Sokolova Marina, El Emam Khaled, Arbuckle Luk, Neri Emilio, Rose Sean, Jonker Elizabeth
Electronic Health Information Laboratory, CHEO Research Institute, Ottawa, ON, Canada.
J Med Internet Res. 2012 Jul 9;14(4):e95. doi: 10.2196/jmir.1898.
Users of peer-to-peer (P2P) file-sharing networks risk the inadvertent disclosure of personal health information (PHI). In addition to potentially causing harm to the affected individuals, this can heighten the risk of data breaches for health information custodians. Automated PHI detection tools that crawl the P2P networks can identify PHI and alert custodians. While there has been previous work on the detection of personal information in electronic health records, there has been a dearth of research on the automated detection of PHI in heterogeneous user files.
To build a system that accurately detects PHI in files sent through P2P file-sharing networks.

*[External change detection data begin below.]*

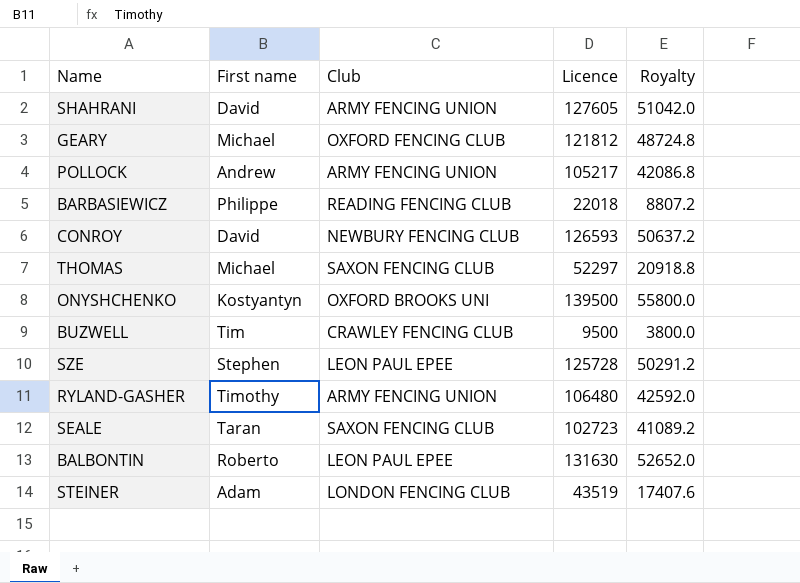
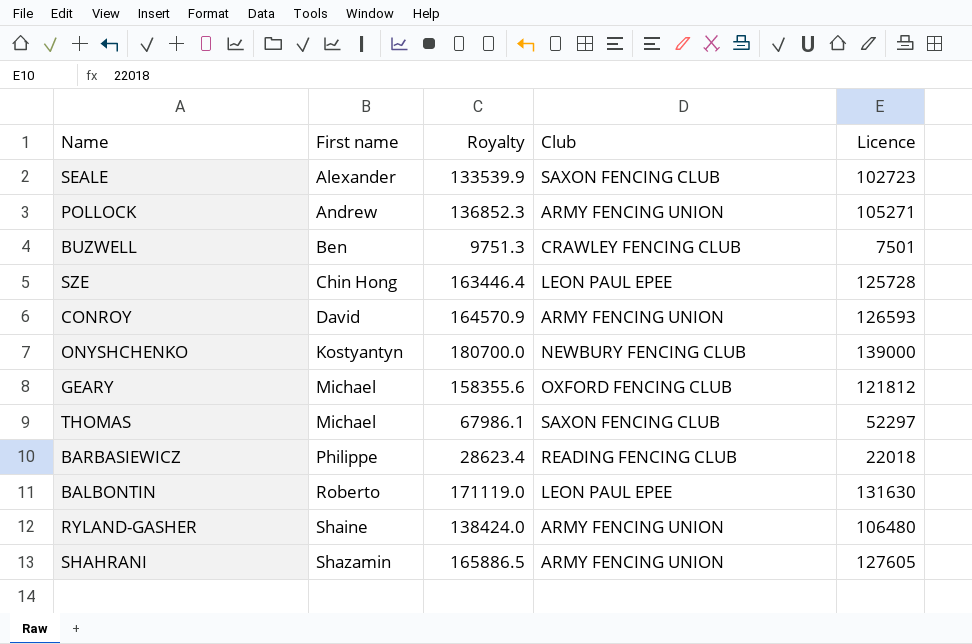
row order: none -> First name ascending
column Royalty | formula: [Licence] * 0.4 -> [Licence] * 1.3
column Royalty | position: 5 -> 3
row STEINER: Adam | LONDON FENCING CLUB | 43519 | 17407.6 -> none
SEALE | First name: Taran -> Alexander
POLLOCK | Licence: 105217 -> 105271
BUZWELL | First name: Tim -> Ben
BUZWELL | Licence: 9500 -> 7501
SZE | First name: Stephen -> Chin Hong
CONROY | Club: NEWBURY FENCING CLUB -> ARMY FENCING UNION
ONYSHCHENKO | Club: OXFORD BROOKS UNI -> NEWBURY FENCING CLUB
ONYSHCHENKO | Licence: 139500 -> 139000
RYLAND-GASHER | First name: Timothy -> Shaine
SHAHRANI | First name: David -> Shazamin

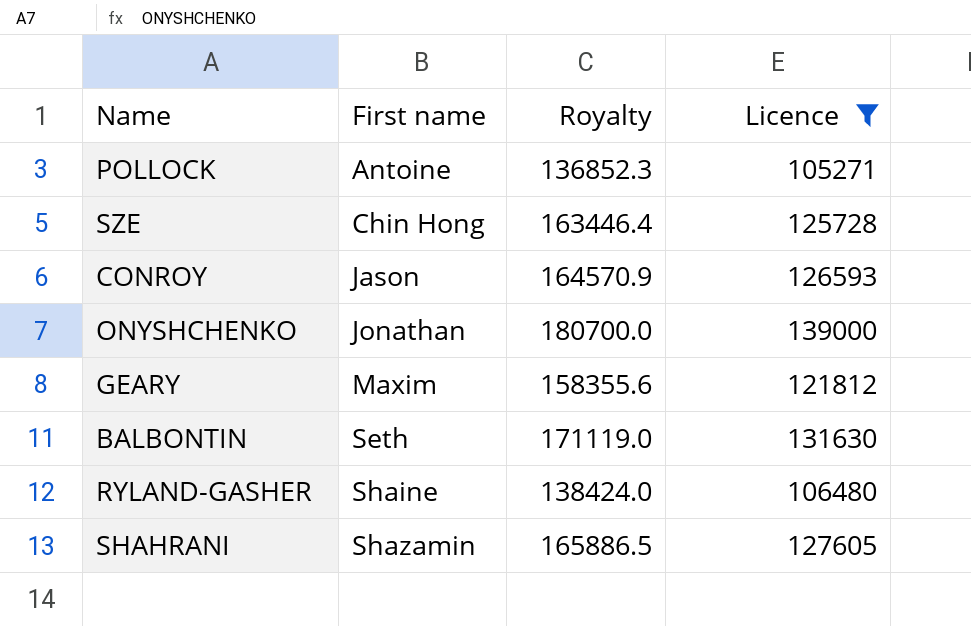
filter: none -> Licence >= 105271
column Club | position: 4 -> none
POLLOCK | First name: Andrew -> Antoine
CONROY | First name: David -> Jason
ONYSHCHENKO | First name: Kostyantyn -> Jonathan
GEARY | First name: Michael -> Maxim
BALBONTIN | First name: Roberto -> Seth

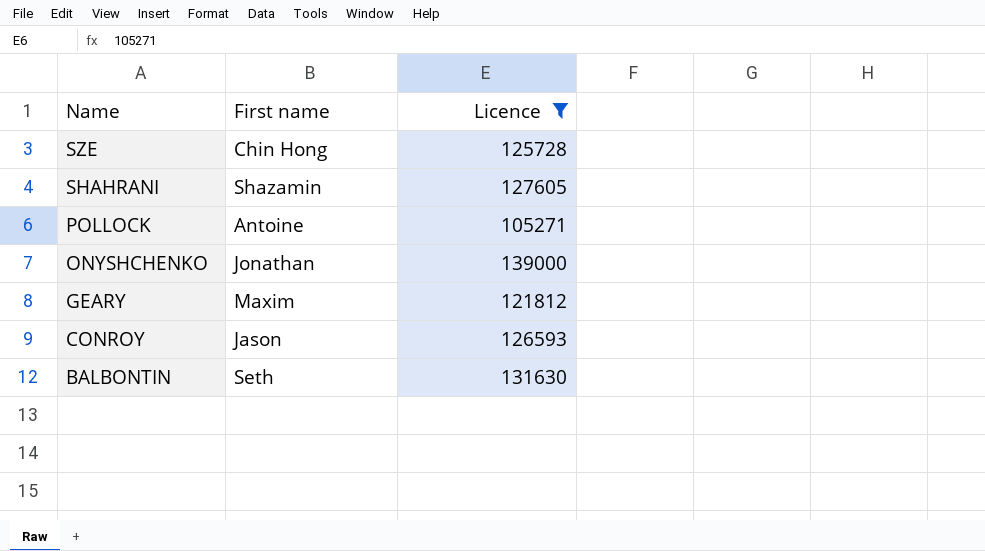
row order: First name ascending -> Name descending
column Royalty | formula: [Licence] * 1.3 -> none
row RYLAND-GASHER: Shaine | 138424.0 | 106480 -> none

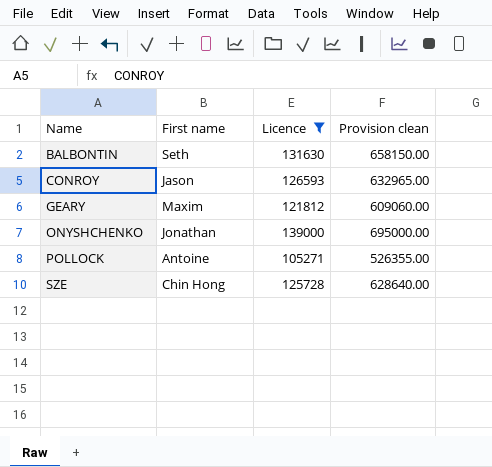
row order: Name descending -> Name ascending
column Provision clean | formula: none -> [Licence] * 5
row SHAHRANI: Shazamin | 127605 -> none

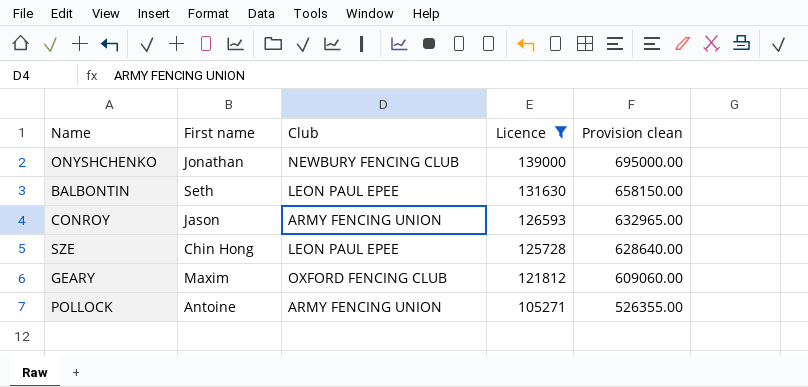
row order: Name ascending -> Licence descending
column Club | position: none -> 3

The system, which we call P2P Watch, uses a pipeline of text processing techniques to automatically detect PHI in files exchanged through P2P networks. P2P Watch processes unstructured texts regardless of the file format, document type, and content.
We developed P2P Watch to extract and analyze PHI in text files exchanged on P2P networks. We labeled texts as PHI if they contained identifiable information about a person (eg, name and date of birth) and specifics of the person's health (eg, diagnosis, prescriptions, and medical procedures). We evaluated the system's performance through its efficiency and effectiveness on 3924 files gathered from three P2P networks.
P2P Watch successfully processed 3924 P2P files of unknown content. A manual examination of 1578 randomly selected files marked by the system as non-PHI confirmed that these files indeed did not contain PHI, making the false-negative detection rate equal to zero. Of 57 files marked by the system as PHI, all contained both personally identifiable information and health information: 11 files were PHI disclosures, and 46 files contained organizational materials such as unfilled insurance forms, job applications by medical professionals, and essays.
PHI can be successfully detected in free-form textual files exchanged through P2P networks. Once the files with PHI are detected, affected individuals or data custodians can be alerted to take remedial action.
对等(P2P)文件共享网络的用户面临个人健康信息(PHI)被无意泄露的风险。这不仅可能对受影响的个人造成伤害,还会增加健康信息保管者数据泄露的风险。在P2P网络中进行爬取的自动化PHI检测工具可以识别PHI并向保管者发出警报。虽然之前有关于电子健康记录中个人信息检测的工作,但在异构用户文件中对PHI进行自动化检测的研究却很匮乏。
构建一个能够准确检测通过P2P文件共享网络发送的文件中PHI的系统。我们将该系统称为P2P Watch,它使用一系列文本处理技术来自动检测通过P2P网络交换的文件中的PHI。P2P Watch可以处理非结构化文本,而不考虑文件格式、文档类型和内容。
我们开发了P2P Watch,用于提取和分析在P2P网络上交换的文本文件中的PHI。如果文本包含有关个人的可识别信息(如姓名和出生日期)以及个人健康的详细信息(如诊断、处方和医疗程序),我们将其标记为PHI。我们通过对从三个P2P网络收集的3924个文件进行效率和有效性评估来评价该系统的性能。
P2P Watch成功处理了3924个内容未知的P2P文件。对系统标记为非PHI的1578个随机选择的文件进行人工检查,确认这些文件确实不包含PHI,使得假阴性检测率为零。在系统标记为PHI的57个文件中,所有文件都包含个人可识别信息和健康信息:11个文件是PHI泄露,46个文件包含组织材料,如未填写的保险表格、医疗专业人员的求职申请和论文。
在通过P2P网络交换的自由格式文本文件中可以成功检测到PHI。一旦检测到包含PHI的文件,就可以提醒受影响的个人或数据保管者采取补救措施。